I was asked what music I wanted to listen to for the duration of this trial.  From previous experience, I knew it was a waste of time to request classical music, because it is just drowned out by the loud noise created by the MRI machine.  Knowing they had Sirious Radio, I asked for channel 7--sounds of the 70s, and then prayed for Donna Summer.

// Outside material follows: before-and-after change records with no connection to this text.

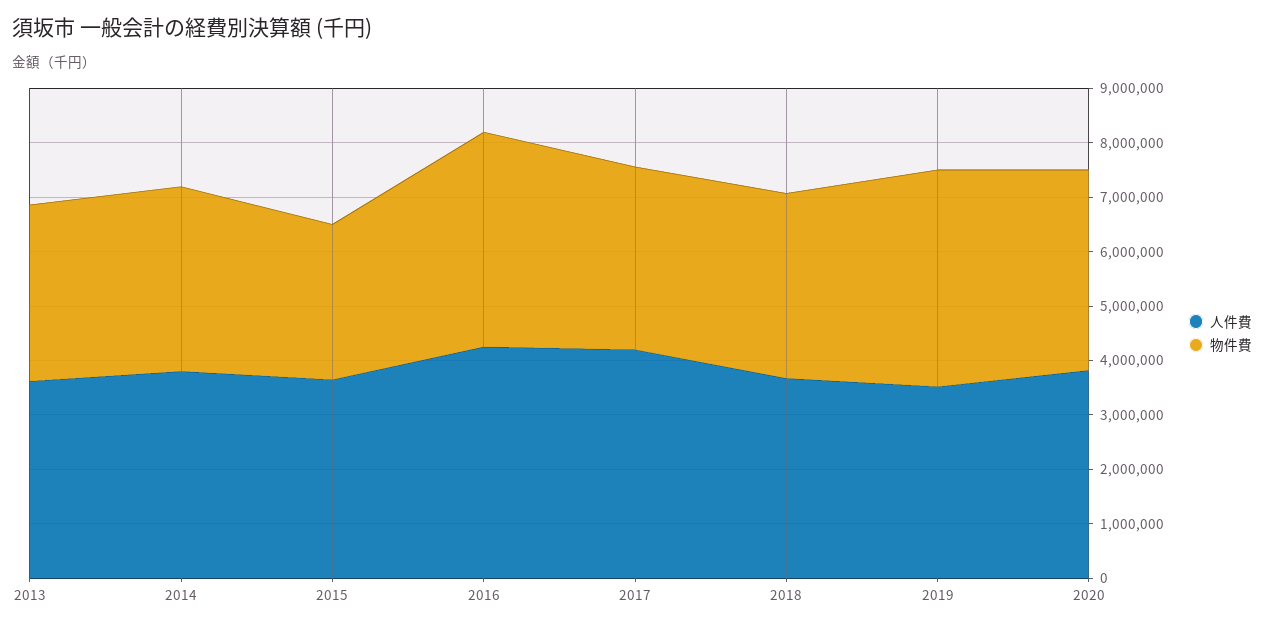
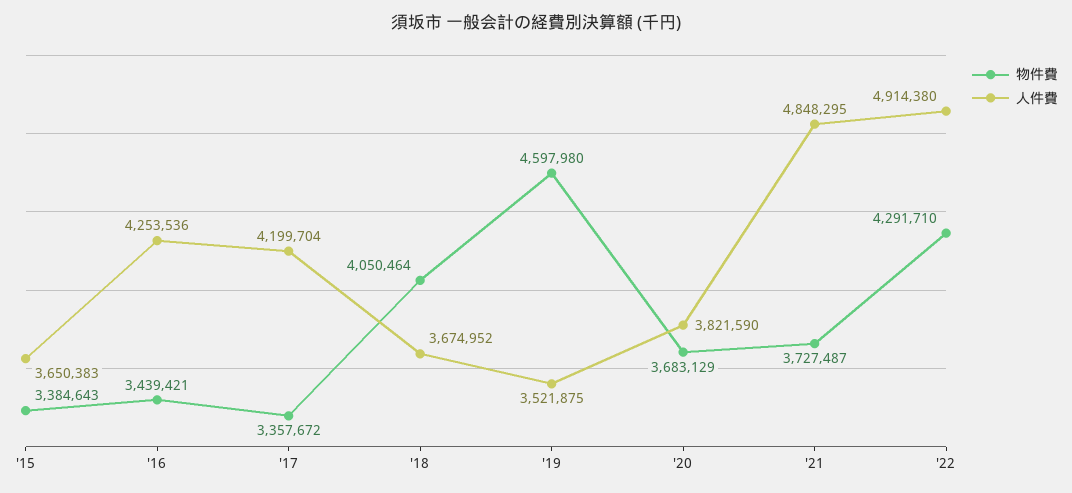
人件費, 2013: 3600000 -> none
物件費, 2013: 3200000 -> none
人件費, 2014: 3800000 -> none
物件費, 2014: 3400000 -> none
物件費, 2015: 2800000 -> 3384643
物件費, 2016: 4000000 -> 3439421
物件費, 2018: 3400000 -> 4050464
物件費, 2019: 4000000 -> 4597980
物件費, '21: none -> 3727487
人件費, '21: none -> 4848295
物件費, '22: none -> 4291710
人件費, '22: none -> 4914380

I did ok for the first 10-15 minutes of this procedure, but the pain and ache in my hips and back soon set in.  I started wincing.  Then I started groaning.  Then I started praying.  And, just at the time I thought that this procedure needed to be at an end, the song "Fool if you think it's Over" came on.  I was there at least another 20 minutes trying not to move, and, quite literally, in agony.  The gaping wound left by the jousting lance injection was throbbing, and my joints were screaming out, saying "MOVE US!!!"

Well, as you must guess, it finally did end.  By that time, I was frozen into place, and the MRI people had to literally push me up and off the thing.  Rigor mortis had apparently set in and I had to be unfolded and helped up like an old person.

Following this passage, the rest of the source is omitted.